TitleCOMBINED EFFECT OF CMV SEROPOSITIVITY AND SYSTEMIC INFLAMMATION ON DEMENTIA PREVALENCE IN CANCER SURVIVORS
Publication TypeJournal Article
Year of Publication2019
AuthorsVivek, S, Thyagarajan, B, Nelson, H, Prizment, A, Crimmins, EM, Faul, JD
JournalInnovation in Aging
Volume3
PaginationS461-S461
Date Published11
ISSN Number2399-5300
KeywordsCancer, cnv, Dementia, Inflammation, seropositivity
Abstract

Though cancer patients treated with multi-modal therapies demonstrate higher levels of systemic inflammation, which is associated with dementia, cancer survivors have not shown a consistent association with dementia. Since several studies reported an independent association between cytomegalovirus (CMV) infection, inflammation and dementia in non-cancer populations, we have evaluated whether CMV infection and systemic inflammation were associated with increased prevalence of dementia in cancer survivors in Health and Retirement Study (HRS). We evaluated prevalence of dementia (using score ≤7 on the 27-point scale) among 1607 cancer survivors, in whom we measured CMV seropositivity and two biomarkers of systemic inflammation: C-reactive protein (CRP) and neutrophil-lymphocyte ratio (NLR).
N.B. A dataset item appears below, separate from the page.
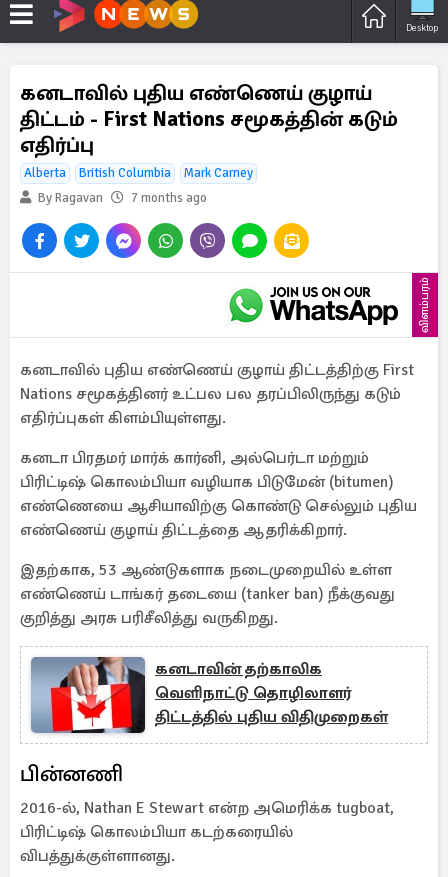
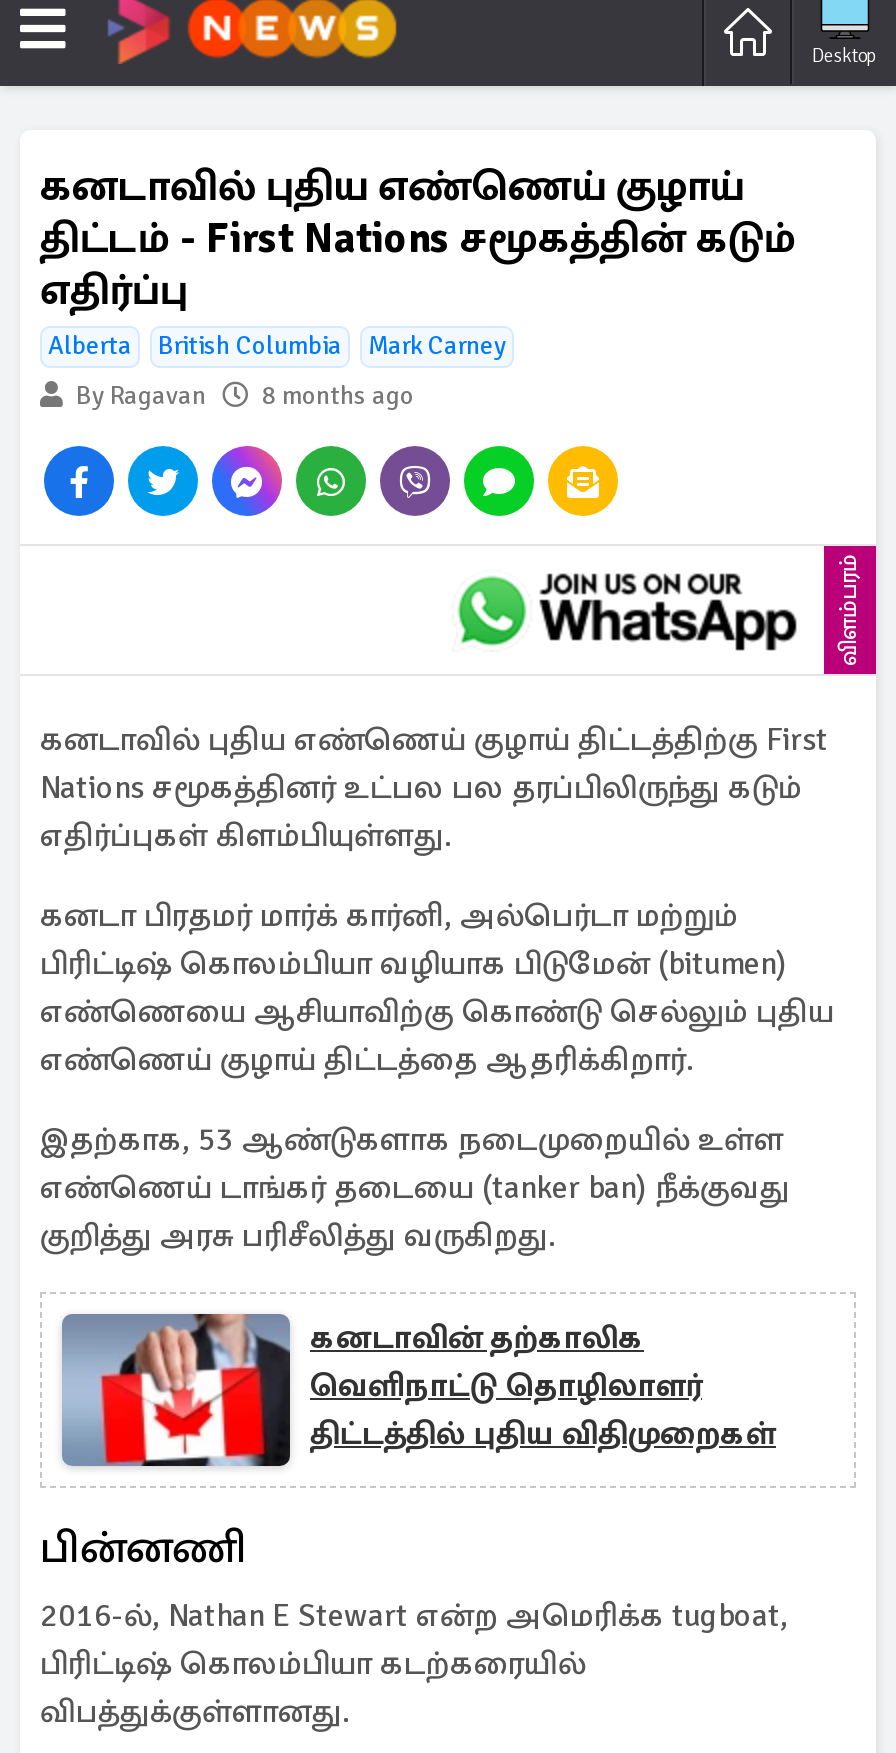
- By Ragavan 7 months ago
+ By Ragavan 8 months ago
The prevalence of CMV seropositivity was 68.26\% (n=1097), while prevalence of increased systemic inflammation [CRP \>5mg/L and NLR \>4] was 4.23\% (n=68). Using survey logistic regression, adjusted for age, race, gender, BMI (Body Mass Index) and sampling design, cancer survivors who were both CMV seropositive and had increased systemic inflammation had the highest odds of dementia compared to those who were CMV seronegative and had low levels of systemic inflammation (OR=6.59; 95\% CI [2.81, 15.44]; p\<.0001). Cancer survivors who were CMV seropositive without evidence of systemic inflammation had a lower but increased odds of dementia (OR=2.02; 95\% CI [1.17, 3.47]; p=0.01). Odds of dementia among those who were CMV seronegative with elevated systemic inflammation was not significant (p=0.09). Our study demonstrates a possible role for ongoing CMV induced inflammation in determining dementia prevalence among cancer survivors that needs further confirmation.